Many experts claim Bitcoin (BTC) could be a digital safe haven for investors during a recession, one that is looming, if one is to believe the inverted US Treasury Yield Curve.
Did BTC bulls predicting the coin at $100k and $1million prices calculate a recession-led buying spree of the digital currency leader?
Likely not. They based it on the law of scarcity and a global financial system moving towards digital transformation, eventually doing away with centralized banking.
But why is the BTC not acting like Gold during these uncertain economic times, with trade wars, oil tanker warfare, and potential escalation of security matters around the Straits of Hormuz and associated disruption to oil exports?
Is a recession coming?
The Yield Curve—which measures the spread on U.S. Treasury obligations— inverted on Friday, meaning that ten-year bonds now pay lower interest than the three-month note.
The inversion made the front page of the Wall Street Journal and sent stocks plummeting. The Dow Jones Industrial Average fell by 1.8% and the S&P 500 by 1.9%.
Every recession since the 1970s has been preceded by an inverted yield curve.
The time between inversion and recession varies, but the gap is typically between nine months and two years.
How has Bitcoin performed lately?
More than $30bn has been wiped from the market since Tuesday, and Bitcoin plummeted by nearly $1,500.
It is trading in the $10,000 range at time of writing.
Despite this, Bitcoin’s rally fizzled out in late-June and the cryptocurrency has been facing increased selling pressure in the time since, which has led many analysts and investors to grow increasingly bearish on BTC in the near-term.
Why aren’t investors flocking to buy BTC?
Bitcoin can be a hedge against overreaching governments, hyperinflation, and capital controls because of its inherent decentralized, scarce, nature.
But since the yield curve inversion, crypto’s price fell.
Igor Chugunov, CEO and Founder at Credits Blockchain, said the Chinese found the crypto to be a safe haven but are starting to leave as trade tensions have eased and pressure on the yuan has stopped. According to CNBC, Chinese officials hope to “meet the U.S. halfway” on trade issues.
Also, in a typical recession, or during a downturn, investors flock to Treasury bonds, Gold and the Japanese yen.

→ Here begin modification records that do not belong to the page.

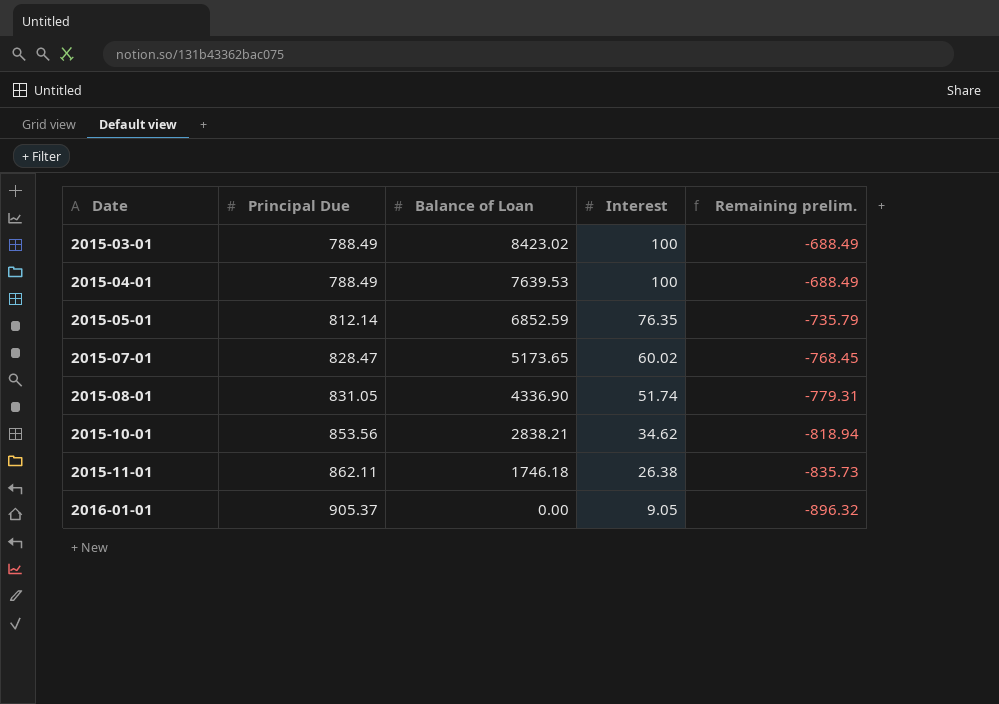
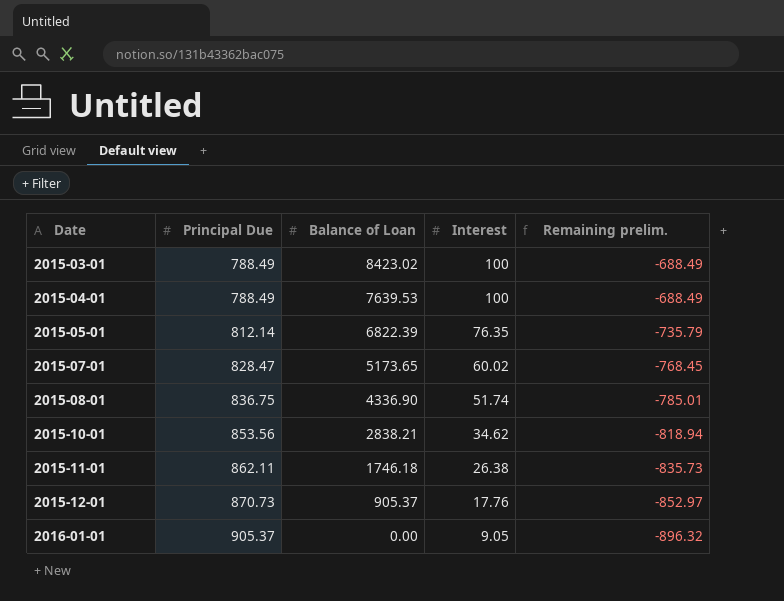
2015-05-01 | Balance of Loan: 6852.59 -> 6822.39
2015-08-01 | Principal Due: 831.05 -> 836.75
2015-08-01 | Remaining prelim.: -779.31 -> -785.01
row 2015-12-01: none -> 870.73 | 905.37 | 17.76 | -852.97

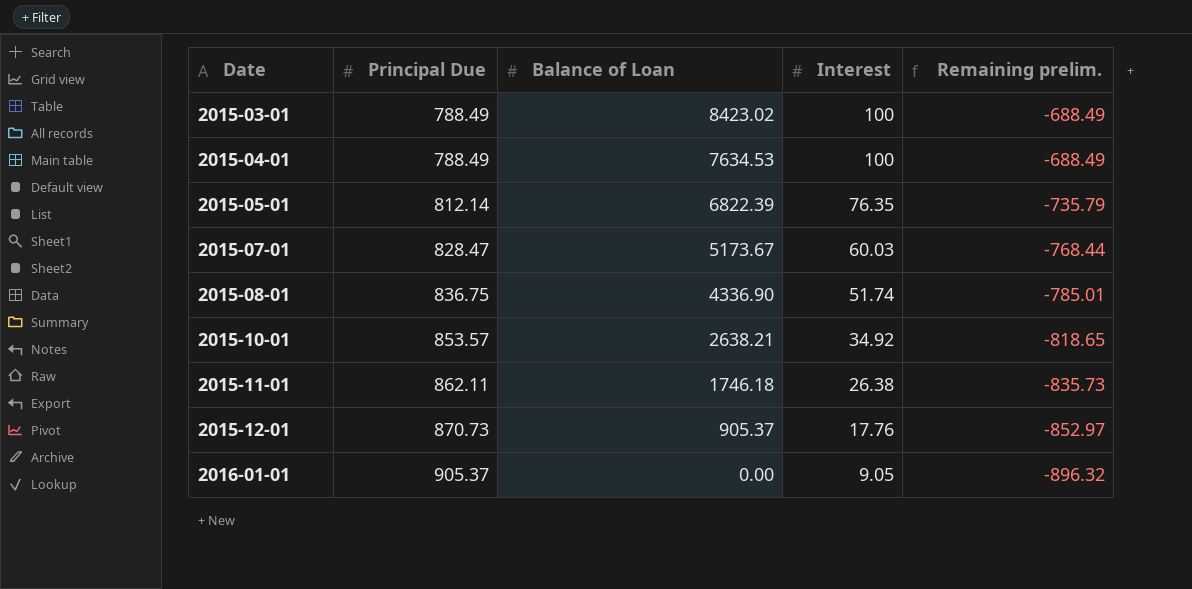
2015-04-01 | Balance of Loan: 7639.53 -> 7634.53
2015-07-01 | Balance of Loan: 5173.65 -> 5173.67
2015-07-01 | Interest: 60.02 -> 60.03
2015-07-01 | Remaining prelim.: -768.45 -> -768.44
2015-10-01 | Principal Due: 853.56 -> 853.57
2015-10-01 | Balance of Loan: 2838.21 -> 2638.21
2015-10-01 | Interest: 34.62 -> 34.92
2015-10-01 | Remaining prelim.: -818.94 -> -818.65

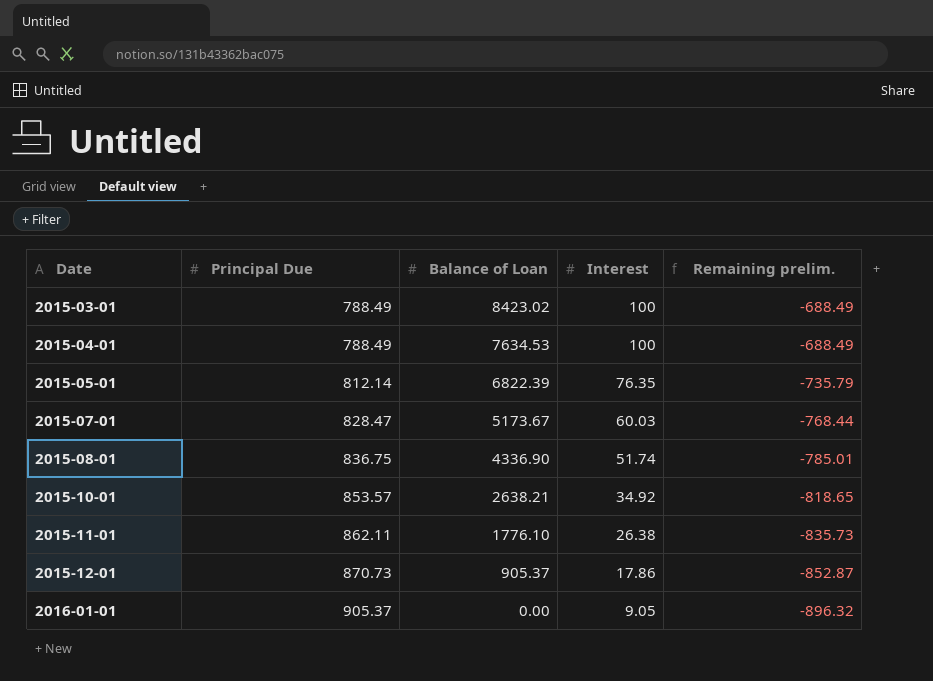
2015-11-01 | Balance of Loan: 1746.18 -> 1776.10
2015-12-01 | Interest: 17.76 -> 17.86
2015-12-01 | Remaining prelim.: -852.97 -> -852.87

When investors become more risk-averse, it could spell bad news for crypto market caps which are highly volatile.
Could this change?
Gabor Gurbacs, the director and digital asset strategist at VanEck, explained in a recent tweet that 27% of the bonds in the world offer investors a negative interest rate, which may elucidate the fact that a paradigm shift towards Bitcoin is needed.
“According to Deutsche Bank, 27% of bonds in the world trade at a negative interest rate with a total market value of ~$15 trillion or 75x #bitcoin’s market cap. It’s time for Plan ₿!”